8 thoughts on “2 April 1536 – John Skip’s Passion Sunday Sermon”

  1. Marilyn R says:

    Even though living in Lincolnshire where there are the remains of many examples of Henry’s handiwork, I’m ashamed to say I know very little about Anne Boleyn’s attitude towards the aftermath of the dissolution. It would make an interesting piece of research to find out the feelings of Anne, and other high-profile courtiers, as to how the proceeds from the plunder should have been best used. Has this been done already? I wouldn’t think there will be much on record, as people would be too afraid to articulate their feelings.

  2. Ashlie says:

    Thank you for sharing this wonderful story from the fascinating life of Anne Boleyn!
    You and several others have done such a great deal in rehabilitating the reputation of this dynamic Tudor queen.
    This episode reminds me of several other pulpit-to-monarch confrontations in Elizabeth I’s own life.

    SEMPER EADEM,
    -Ashlie of “BeingBess”

  3. Emma says:

    What a lot of people often forget about Anne in light of subsequent events was that she was a moderate reformist.

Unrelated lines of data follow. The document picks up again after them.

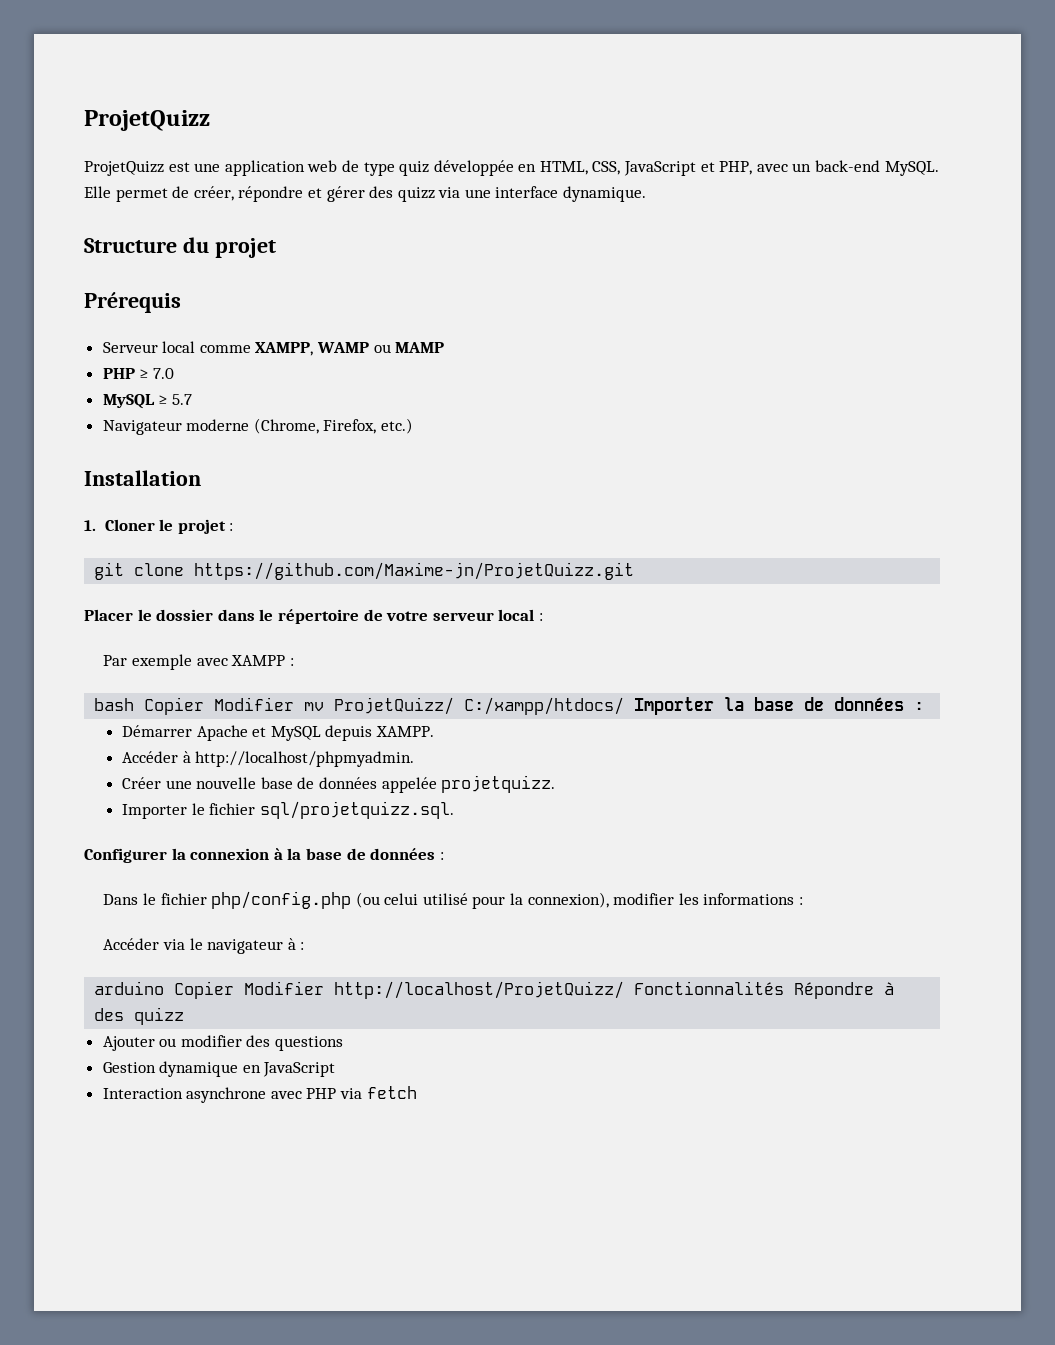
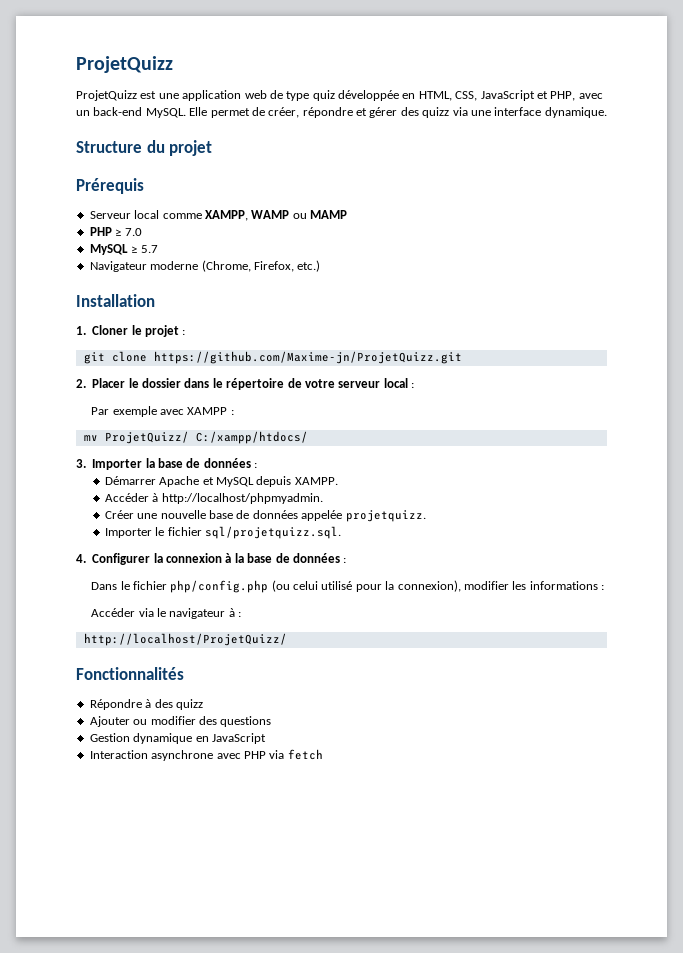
- Placer le dossier dans le répertoire de votre serveur local :
+ 2. Placer le dossier dans le répertoire de votre serveur local :
- bash Copier Modifier mv ProjetQuizz/ C:/xampp/htdocs/ Importer la base de données :
+ mv ProjetQuizz/ C:/xampp/htdocs/
+ 3. Importer la base de données :
- Configurer la connexion à la base de données :
+ 4. Configurer la connexion à la base de données :
- arduino Copier Modifier http://localhost/ProjetQuizz/ Fonctionnalités Répondre à des quizz
+ http://localhost/ProjetQuizz/
+ Fonctionnalités
+ Répondre à des quizz

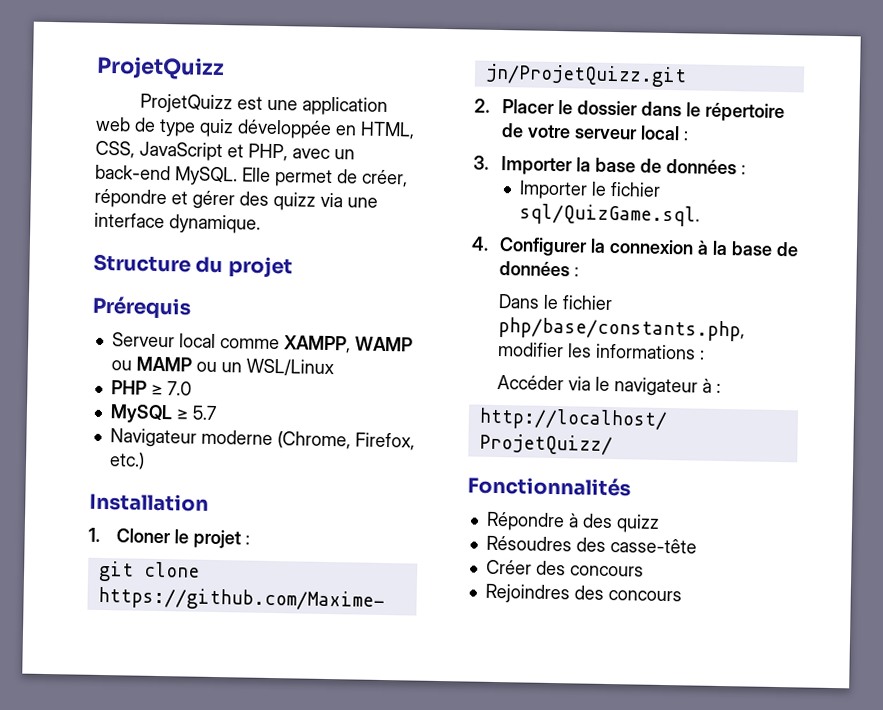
- Serveur local comme XAMPP, WAMP ou MAMP
+ Serveur local comme XAMPP, WAMP ou MAMP ou un WSL/Linux
- Par exemple avec XAMPP :
- mv ProjetQuizz/ C:/xampp/htdocs/
- Démarrer Apache et MySQL depuis XAMPP.
- Accéder à http://localhost/phpmyadmin.
- Créer une nouvelle base de données appelée projetquizz.
- Importer le fichier sql/projetquizz.sql.
+ Importer le fichier sql/QuizGame.sql.
- Dans le fichier php/config.php (ou celui utilisé pour la connexion), modifier les informations :
+ Dans le fichier php/base/constants.php, modifier les informations :
- Ajouter ou modifier des questions
- Gestion dynamique en JavaScript
- Interaction asynchrone avec PHP via fetch
+ Résoudres des casse-tête
+ Créer des concours
+ Rejoindres des concours

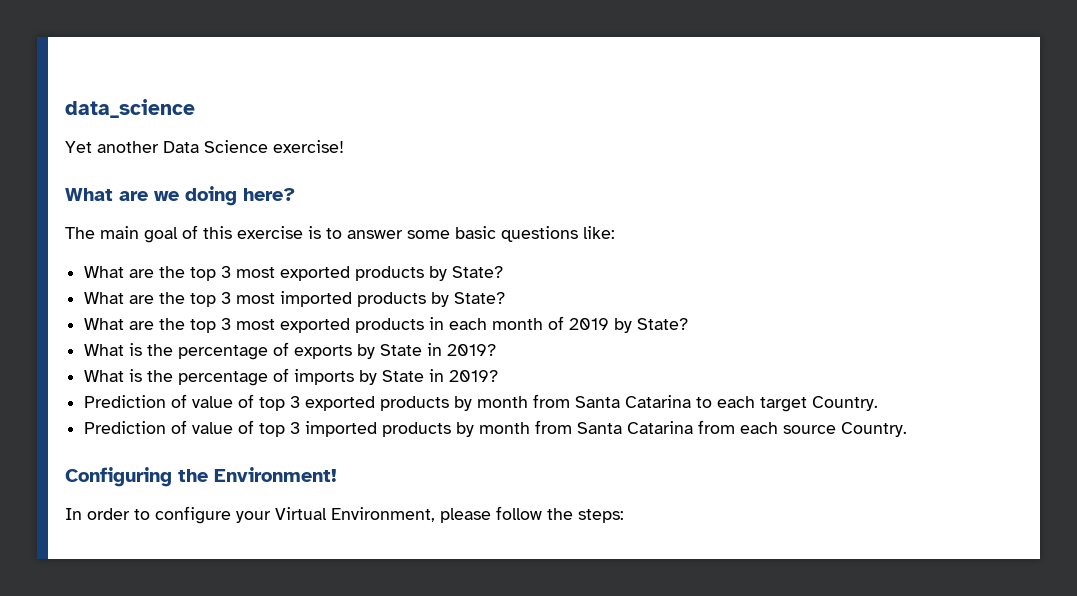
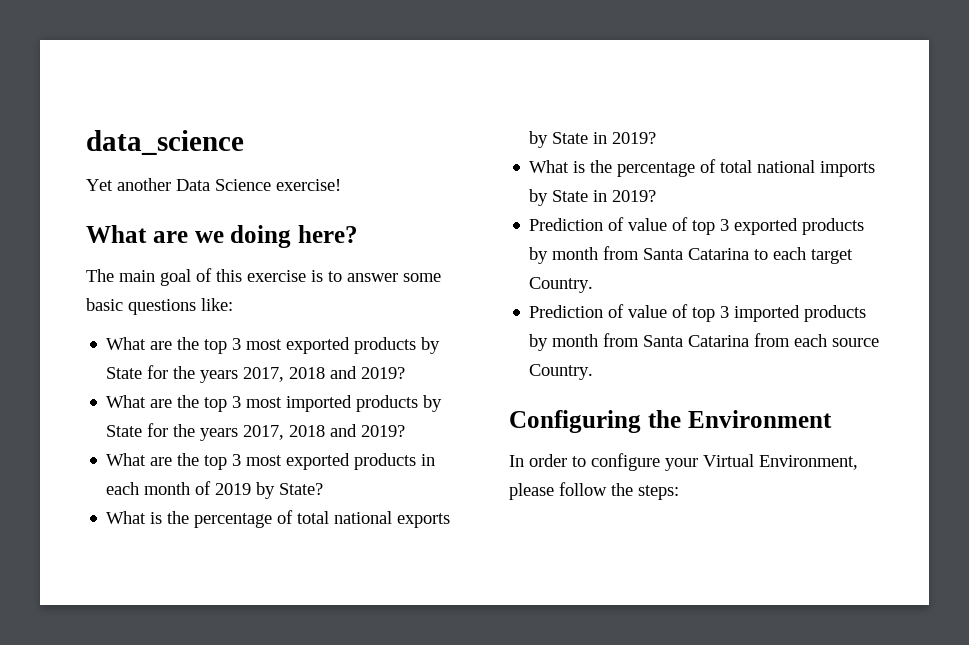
- What are the top 3 most exported products by State?
+ What are the top 3 most exported products by State for the years 2017, 2018 and 2019?
- What are the top 3 most imported products by State?
+ What are the top 3 most imported products by State for the years 2017, 2018 and 2019?
- What is the percentage of exports by State in 2019?
+ What is the percentage of total national exports by State in 2019?
- What is the percentage of imports by State in 2019?
+ What is the percentage of total national imports by State in 2019?
- Configuring the Environment!
+ Configuring the Environment

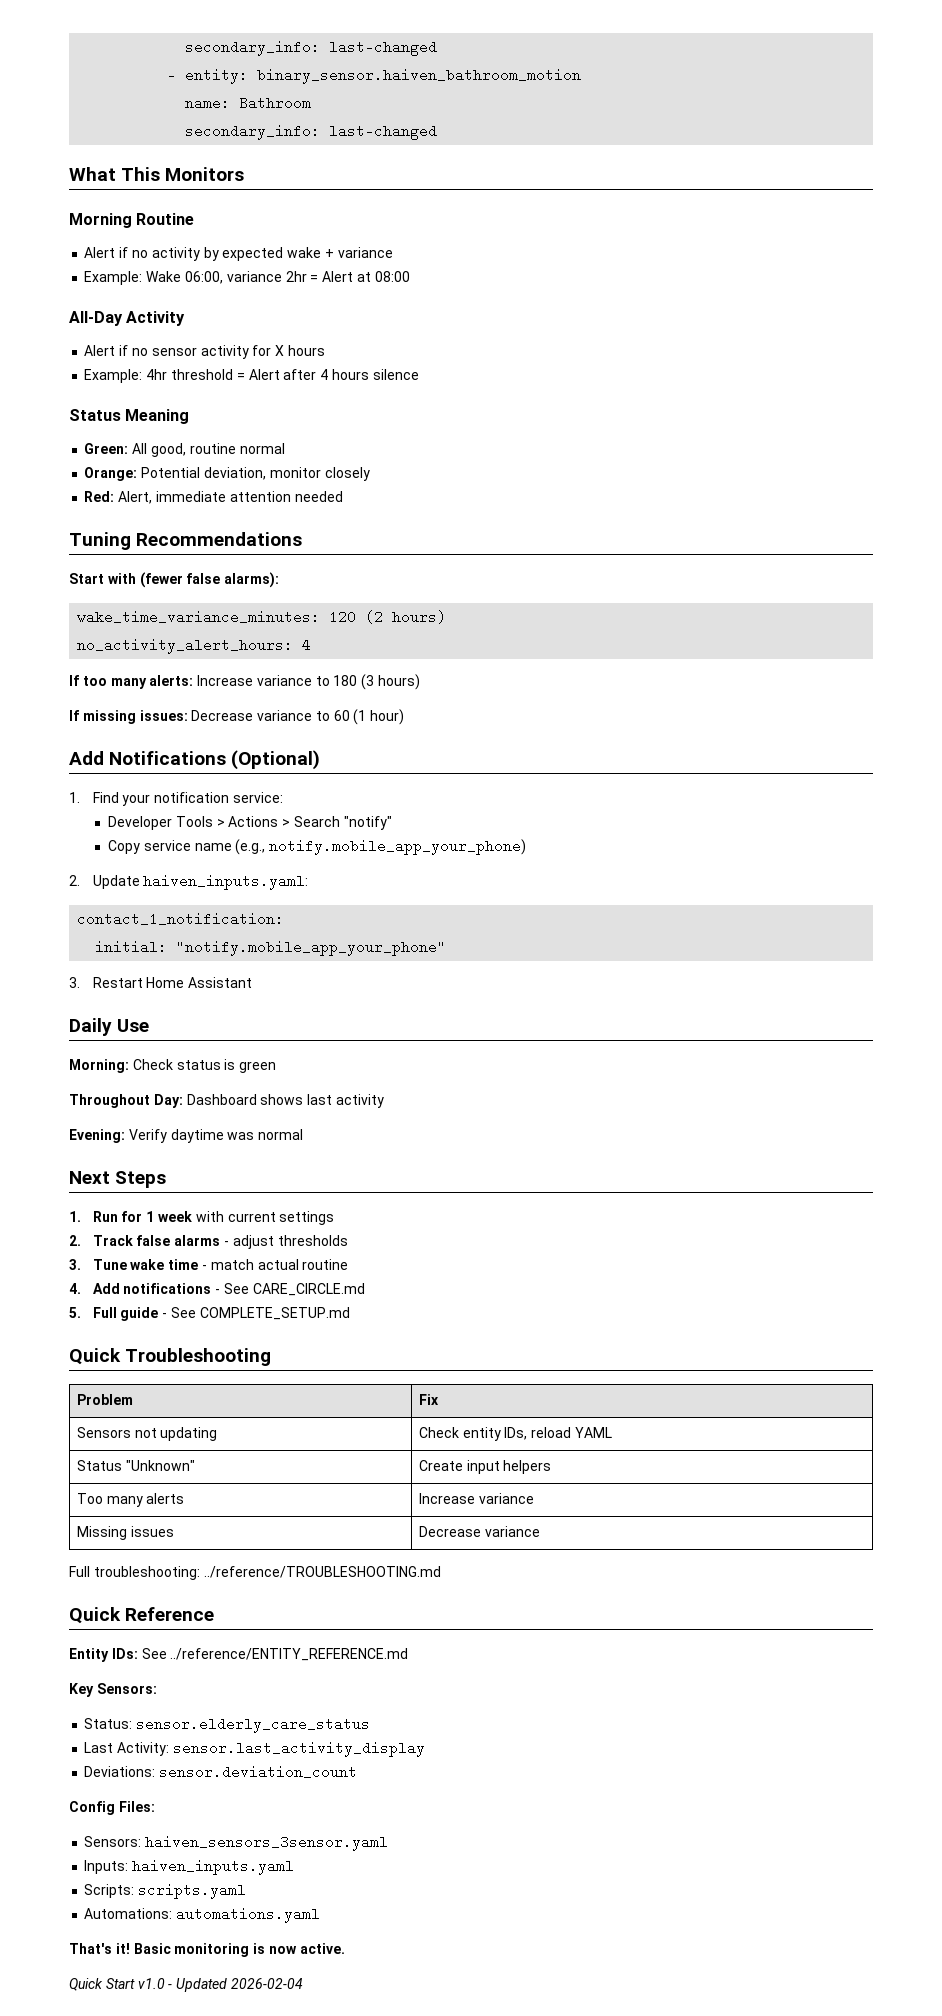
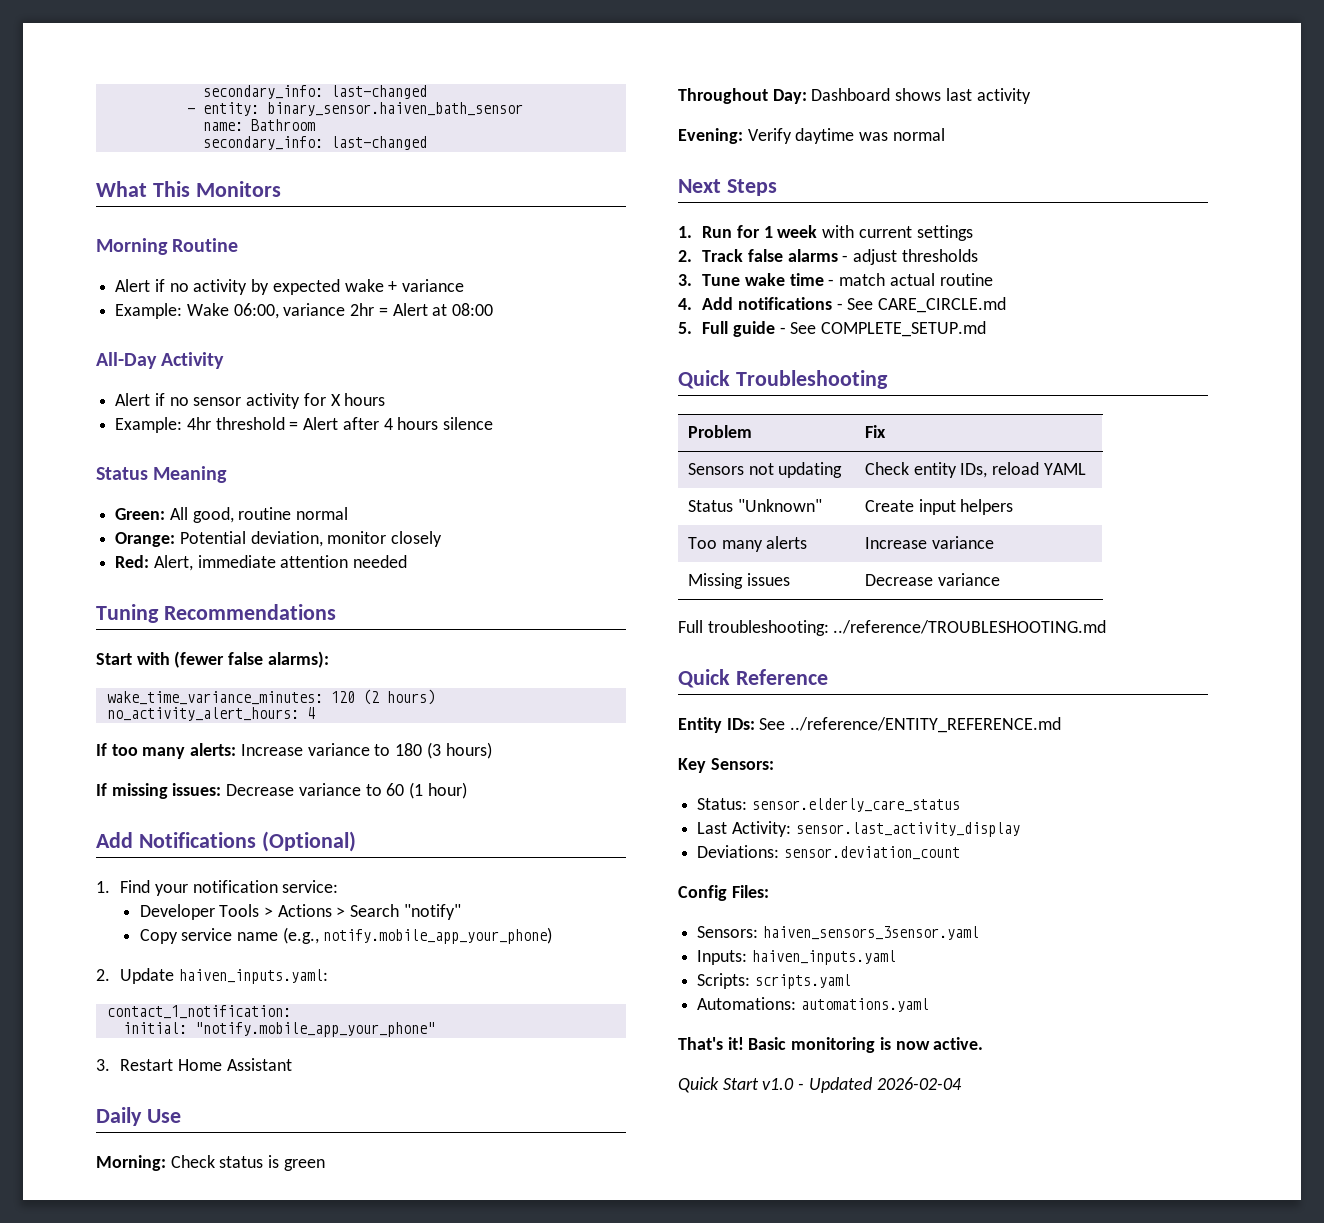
- - entity: binary_sensor.haiven_bathroom_motion
+ - entity: binary_sensor.haiven_bath_sensor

Her beliefs had been strongly influenced by the French theologians who were less radical than their German conterparts. Anne is on record as rejecting a book because it denied the miracle of transubstantiation. I am not sure about the Haman being Cromwell however as he had tried to pass a bill less than a year before that would have greatly helped the poor and unemployed in England.

    1. Claire says:

      I agree with you about Cromwell also being concerned about poor relief, with regards to his previous efforts, but looking at Skip’s sermon in light of what had happened recently in Parliament I can’t see Haman not being Cromwell. Yes, I’ve done loads of research on the Boleyns and religion and Anne was definitely influenced by the French Reformers who wanted reform within the Church, as did Marguerite of Angoulême, rather than wanting to break away from the Church. She certainly was not Lutheran, whatever Chapuys said of her family, and Skip’s sermon was not rejecting the rituals of the Catholic Church, it was condemning the superstition related to them and the abuses of the Church. It is hard to infer Anne’s beliefs from her rejection of Revell’s text as it was presented to her at a time when she was vulnerable (1536) and would not have wanted to be linked to what could be seen as quite a radical text. It is impossible to know what she would have done a year earlier.

  4. Emma says:

    That’s a good point. Despite the split from Rome having reformist sympathies that didn’t fit in with Henry’s ‘middle way’ could be very dangerous. Many members of the court had to hide the true extent of their religious beliefs. If Anne did reject the text as being too dangerous to be associated with do you think it might be possible that Skip’s sermon served a similiar purpose ? Anne was a very astute woman who was aware of the situation she was in and it would have been a clever move on her part to have such a sermon preached. A sermon in which she distanced herself from the unpopular dissolution whilst praising Henry as a wise King. Anne’s tactic seems to fit in with a tradition in English history which is when wanting a monarch to change policy instead of being critical of the Monarch pledge loyalty to him which you show by saving him from his bad advisors. On the subject on the events of parliment what do you think of George Wyatt’s story concerning this ?

  5. Emma says:

    I have just thought of something that I would like your opinion on as well. The major theme of Skip’s sermon was King Solomon’ s moral decline after he had taken many wives. When Skip was brought to task it was on this point that he was questioned on the most and the ‘Haman’ refence was not touched on at all. Why do you think this was ?

  6. Emma says:

    Sorry, I meant to type reference not refence.

  7. Jack Hancock says:

    Does anyone know where I can find a transcript of this sermon? Sounds very interesting.